My goals are a part of me but somewhere in between, I and them seem torn apart for now. I hope I get better.

I say everything is fine everyday and then continue 

I guess now that I have written down how I feel, I can read and realise the extent to which its serious and then call for help 

There are moments in time where both my brain and heart shut down from defeat or exhaustion 

That’s when one should know whatever pain or ordeal the body has to go through, it shall go through with it in peace because there is no mind or heart to break and no mind and heart to feel the bodily pain

The pain of the body becomes mundane and of routine

Every time, as I inch towards my phone to call for help, my brain convinces me it is going to pass away and it does, just to the next day.

It keeps repeating and I believe it.

Update: After a few seconds from posting this.

I think I might have made a mistake letting all this out because now I don’t feel relieved that I have shared this out. I guess I would I have preferred this to be kept in secrecy.

Somewhere along the past…

( I do not remember when I wrote this, but when I read it, I knew this was me at one stage in life, probably around last year or might be in 2017 and I was helpless…

When I am stuck in moments like these, words pour out of me without myself putting any thought into it. I write and write until my heart and mind are pleased or relieved… When I later read those pieces, I am often astonished by the depth, seriousness and introduces me to a new side I haven’t met before. This side of me stays hidden and comes out when I am in deep thoughts or stuck in moments where everything fails except for words…

I have never felt more like a stranger to my own self when I read this.

I have decided to post more of these and express myself more for myself… I do not want to hide behind my fears… )

 

What has become of me? Right now at this very moment, I am confused and in a dilemma at all times. I am in a tough spot some of the times, maybe the majority of them. The world and the people in it are all a puzzle now. I seem to not understand what makes me me. It all seemed so simple back then, what happened now?

I can assure you it’s not life what has happened. Something else has changed and I can’t seem to put a finger on which part of the equation I have to fix in order to get out of this hole.

It was all easy a few moments before and now in the blink of an eye, I seem to be standing at no crossroad. I now stand at a path with various disruptions and continuations to many other paths. These new places and people confuse and intrigue me, reinventing myself at this point is not what I look for right now.

I feel like I have changed for the good in some aspects of myself. Change is a risk.

I would like to think it’s been good yet a tough ride to self discovery and achieving. I am honestly tired of it all.

Everything is a constant change.

Never have I felt more alone and complete at this point. I feel vulnerable yet strong somewhere along the lines.

I tend to finally feel at peace when I listen to songs that my soul cries out to in the nights.

Solace and quietness is what I look forward to now.

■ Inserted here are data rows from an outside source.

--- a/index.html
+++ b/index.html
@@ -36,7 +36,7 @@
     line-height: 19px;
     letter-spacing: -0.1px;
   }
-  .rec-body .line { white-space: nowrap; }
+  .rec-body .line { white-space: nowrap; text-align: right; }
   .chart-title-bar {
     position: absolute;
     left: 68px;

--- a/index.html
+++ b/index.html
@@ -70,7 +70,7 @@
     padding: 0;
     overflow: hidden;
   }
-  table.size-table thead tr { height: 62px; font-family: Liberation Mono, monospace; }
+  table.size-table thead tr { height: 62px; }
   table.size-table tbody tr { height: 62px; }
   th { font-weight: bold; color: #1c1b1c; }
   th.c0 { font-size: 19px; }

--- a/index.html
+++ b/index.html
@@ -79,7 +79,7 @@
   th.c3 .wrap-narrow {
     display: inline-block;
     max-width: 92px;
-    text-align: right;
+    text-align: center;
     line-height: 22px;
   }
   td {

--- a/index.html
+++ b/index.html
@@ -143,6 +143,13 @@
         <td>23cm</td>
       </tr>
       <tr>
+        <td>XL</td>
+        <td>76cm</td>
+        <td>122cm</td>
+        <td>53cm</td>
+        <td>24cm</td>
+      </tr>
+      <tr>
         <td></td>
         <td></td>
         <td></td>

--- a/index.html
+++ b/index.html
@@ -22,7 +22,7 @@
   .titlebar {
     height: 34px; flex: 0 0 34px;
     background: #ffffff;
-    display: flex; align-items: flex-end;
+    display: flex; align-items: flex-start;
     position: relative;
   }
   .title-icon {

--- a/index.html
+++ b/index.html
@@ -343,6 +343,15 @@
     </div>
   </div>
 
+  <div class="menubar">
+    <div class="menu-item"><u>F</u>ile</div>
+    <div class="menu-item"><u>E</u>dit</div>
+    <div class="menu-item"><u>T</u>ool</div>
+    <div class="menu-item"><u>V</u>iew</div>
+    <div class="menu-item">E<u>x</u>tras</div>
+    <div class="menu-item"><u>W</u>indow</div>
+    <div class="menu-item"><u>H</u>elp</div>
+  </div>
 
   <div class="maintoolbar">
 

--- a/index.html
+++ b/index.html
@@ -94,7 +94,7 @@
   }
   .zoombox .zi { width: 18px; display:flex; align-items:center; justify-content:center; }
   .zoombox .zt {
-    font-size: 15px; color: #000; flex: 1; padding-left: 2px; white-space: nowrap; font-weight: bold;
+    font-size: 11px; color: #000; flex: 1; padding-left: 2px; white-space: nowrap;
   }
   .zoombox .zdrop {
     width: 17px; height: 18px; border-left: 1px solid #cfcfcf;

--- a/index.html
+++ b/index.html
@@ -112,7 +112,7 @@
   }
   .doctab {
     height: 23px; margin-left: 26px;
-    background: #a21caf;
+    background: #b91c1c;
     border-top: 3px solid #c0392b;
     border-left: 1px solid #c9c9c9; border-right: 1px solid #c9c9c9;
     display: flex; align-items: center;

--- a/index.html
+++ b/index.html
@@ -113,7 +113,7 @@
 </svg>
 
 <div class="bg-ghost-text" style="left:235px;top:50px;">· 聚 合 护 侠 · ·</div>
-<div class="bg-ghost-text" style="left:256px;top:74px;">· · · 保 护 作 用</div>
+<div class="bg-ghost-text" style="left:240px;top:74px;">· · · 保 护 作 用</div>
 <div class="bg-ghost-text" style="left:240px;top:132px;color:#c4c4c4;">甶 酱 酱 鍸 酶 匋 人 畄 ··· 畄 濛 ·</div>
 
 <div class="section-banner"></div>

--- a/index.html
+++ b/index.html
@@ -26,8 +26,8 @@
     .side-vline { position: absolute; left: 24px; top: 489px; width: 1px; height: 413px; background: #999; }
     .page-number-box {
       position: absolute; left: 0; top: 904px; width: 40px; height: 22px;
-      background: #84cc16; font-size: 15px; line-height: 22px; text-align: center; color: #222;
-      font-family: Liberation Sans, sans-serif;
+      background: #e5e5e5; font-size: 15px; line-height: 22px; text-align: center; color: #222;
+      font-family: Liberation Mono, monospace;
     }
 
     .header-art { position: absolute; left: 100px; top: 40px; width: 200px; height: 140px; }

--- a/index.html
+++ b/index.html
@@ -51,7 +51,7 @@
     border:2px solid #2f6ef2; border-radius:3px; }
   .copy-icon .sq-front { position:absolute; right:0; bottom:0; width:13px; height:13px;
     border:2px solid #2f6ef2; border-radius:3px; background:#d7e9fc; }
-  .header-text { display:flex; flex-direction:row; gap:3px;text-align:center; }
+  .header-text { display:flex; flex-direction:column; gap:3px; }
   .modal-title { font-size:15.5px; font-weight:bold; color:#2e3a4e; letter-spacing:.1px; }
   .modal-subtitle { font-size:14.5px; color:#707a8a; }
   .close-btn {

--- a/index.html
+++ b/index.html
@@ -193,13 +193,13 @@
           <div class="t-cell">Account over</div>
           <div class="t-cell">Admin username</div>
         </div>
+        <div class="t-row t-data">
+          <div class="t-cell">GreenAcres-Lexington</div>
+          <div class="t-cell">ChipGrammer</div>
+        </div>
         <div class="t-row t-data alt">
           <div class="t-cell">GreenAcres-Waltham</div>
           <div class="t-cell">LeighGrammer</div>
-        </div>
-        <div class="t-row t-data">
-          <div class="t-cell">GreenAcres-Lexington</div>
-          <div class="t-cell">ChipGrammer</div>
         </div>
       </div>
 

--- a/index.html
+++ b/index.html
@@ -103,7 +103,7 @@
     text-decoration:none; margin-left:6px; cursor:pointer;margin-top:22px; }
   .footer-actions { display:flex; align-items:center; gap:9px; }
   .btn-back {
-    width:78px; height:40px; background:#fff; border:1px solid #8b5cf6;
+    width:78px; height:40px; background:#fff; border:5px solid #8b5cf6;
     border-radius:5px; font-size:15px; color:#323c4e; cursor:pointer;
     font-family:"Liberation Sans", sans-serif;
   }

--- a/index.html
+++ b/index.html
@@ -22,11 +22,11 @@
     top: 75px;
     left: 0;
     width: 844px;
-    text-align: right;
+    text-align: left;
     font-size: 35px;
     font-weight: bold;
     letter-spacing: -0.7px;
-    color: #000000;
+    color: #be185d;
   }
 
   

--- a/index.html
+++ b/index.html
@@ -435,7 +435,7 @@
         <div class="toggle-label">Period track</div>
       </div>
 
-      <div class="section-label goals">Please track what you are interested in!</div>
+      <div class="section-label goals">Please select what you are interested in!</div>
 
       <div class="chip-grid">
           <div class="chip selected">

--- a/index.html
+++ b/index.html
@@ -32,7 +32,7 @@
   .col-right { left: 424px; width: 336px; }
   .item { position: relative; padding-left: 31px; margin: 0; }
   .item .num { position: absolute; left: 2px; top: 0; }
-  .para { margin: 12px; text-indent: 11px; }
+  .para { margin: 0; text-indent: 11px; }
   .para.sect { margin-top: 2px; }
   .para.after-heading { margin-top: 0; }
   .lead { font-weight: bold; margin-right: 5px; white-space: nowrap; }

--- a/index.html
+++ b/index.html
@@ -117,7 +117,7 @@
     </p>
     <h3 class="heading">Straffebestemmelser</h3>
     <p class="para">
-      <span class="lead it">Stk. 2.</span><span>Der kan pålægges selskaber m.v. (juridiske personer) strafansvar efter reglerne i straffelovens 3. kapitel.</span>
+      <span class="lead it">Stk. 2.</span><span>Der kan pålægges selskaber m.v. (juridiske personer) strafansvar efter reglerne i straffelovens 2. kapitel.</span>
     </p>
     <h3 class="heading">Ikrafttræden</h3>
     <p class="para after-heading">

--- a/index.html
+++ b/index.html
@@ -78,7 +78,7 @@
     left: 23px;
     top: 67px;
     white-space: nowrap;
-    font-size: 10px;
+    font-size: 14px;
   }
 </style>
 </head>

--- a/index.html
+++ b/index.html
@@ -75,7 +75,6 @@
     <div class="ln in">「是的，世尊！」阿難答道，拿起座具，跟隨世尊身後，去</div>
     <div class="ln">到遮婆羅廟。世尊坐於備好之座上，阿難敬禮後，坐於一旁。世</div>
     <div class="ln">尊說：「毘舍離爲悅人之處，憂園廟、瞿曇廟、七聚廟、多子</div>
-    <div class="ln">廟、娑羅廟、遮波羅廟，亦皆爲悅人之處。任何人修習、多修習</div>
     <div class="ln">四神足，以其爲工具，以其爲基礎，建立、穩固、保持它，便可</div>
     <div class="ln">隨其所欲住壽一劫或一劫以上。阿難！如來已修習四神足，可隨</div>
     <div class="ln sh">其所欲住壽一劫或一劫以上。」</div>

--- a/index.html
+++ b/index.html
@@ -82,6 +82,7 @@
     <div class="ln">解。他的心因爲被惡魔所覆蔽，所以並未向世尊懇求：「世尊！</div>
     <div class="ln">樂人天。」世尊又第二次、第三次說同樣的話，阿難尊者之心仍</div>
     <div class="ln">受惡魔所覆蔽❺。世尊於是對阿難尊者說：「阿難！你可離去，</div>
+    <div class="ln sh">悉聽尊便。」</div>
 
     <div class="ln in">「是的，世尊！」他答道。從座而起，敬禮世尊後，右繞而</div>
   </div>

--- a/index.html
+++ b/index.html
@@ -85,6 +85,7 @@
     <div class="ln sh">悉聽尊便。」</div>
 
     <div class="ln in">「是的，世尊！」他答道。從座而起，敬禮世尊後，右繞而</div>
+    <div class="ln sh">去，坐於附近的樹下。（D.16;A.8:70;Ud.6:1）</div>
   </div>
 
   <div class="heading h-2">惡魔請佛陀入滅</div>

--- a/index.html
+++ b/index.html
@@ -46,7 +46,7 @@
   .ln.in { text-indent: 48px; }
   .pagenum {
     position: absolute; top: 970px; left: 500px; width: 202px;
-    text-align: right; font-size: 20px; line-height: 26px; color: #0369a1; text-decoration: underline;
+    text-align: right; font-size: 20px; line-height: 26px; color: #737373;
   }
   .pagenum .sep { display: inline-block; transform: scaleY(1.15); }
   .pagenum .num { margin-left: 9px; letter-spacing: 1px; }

I feel like I have been real this entire while but there is also a constant void and lost sense of feeling that always lurks around. This feeling has partially consumed my body.

It won’t take too long for it to completely dissolve within myself.

I have brought out these new feelings in me which I am not used to. For the better or the worse, I do not know.

The most beautiful heartbreaking feeling in this universe is to keep all those pouring soul tearing emotions and thoughts in.

I want to tell it out but I don’t know how and I feel like I would lose some part of myself if I do that.

I have so many contradictions within me. There are so many undiscovered aspects of myself I want to know about.

Home has now become a confusing word. I feel nowhere at home except in the arms of my mom.

I wish I could hold onto everything that I love and not let it go.

I am tired of questioning myself. These questions now seem to wear me out.

Insecurities, fears, doubts have now established as a strong foundation in this body of mine and the process of discovering who I am beneath all this is in its works and is a long way.

There is a void in me which I don’t know how to fill

After all, Nothing is ever as it seems with me.

Why do time and life have to get in the way of it all?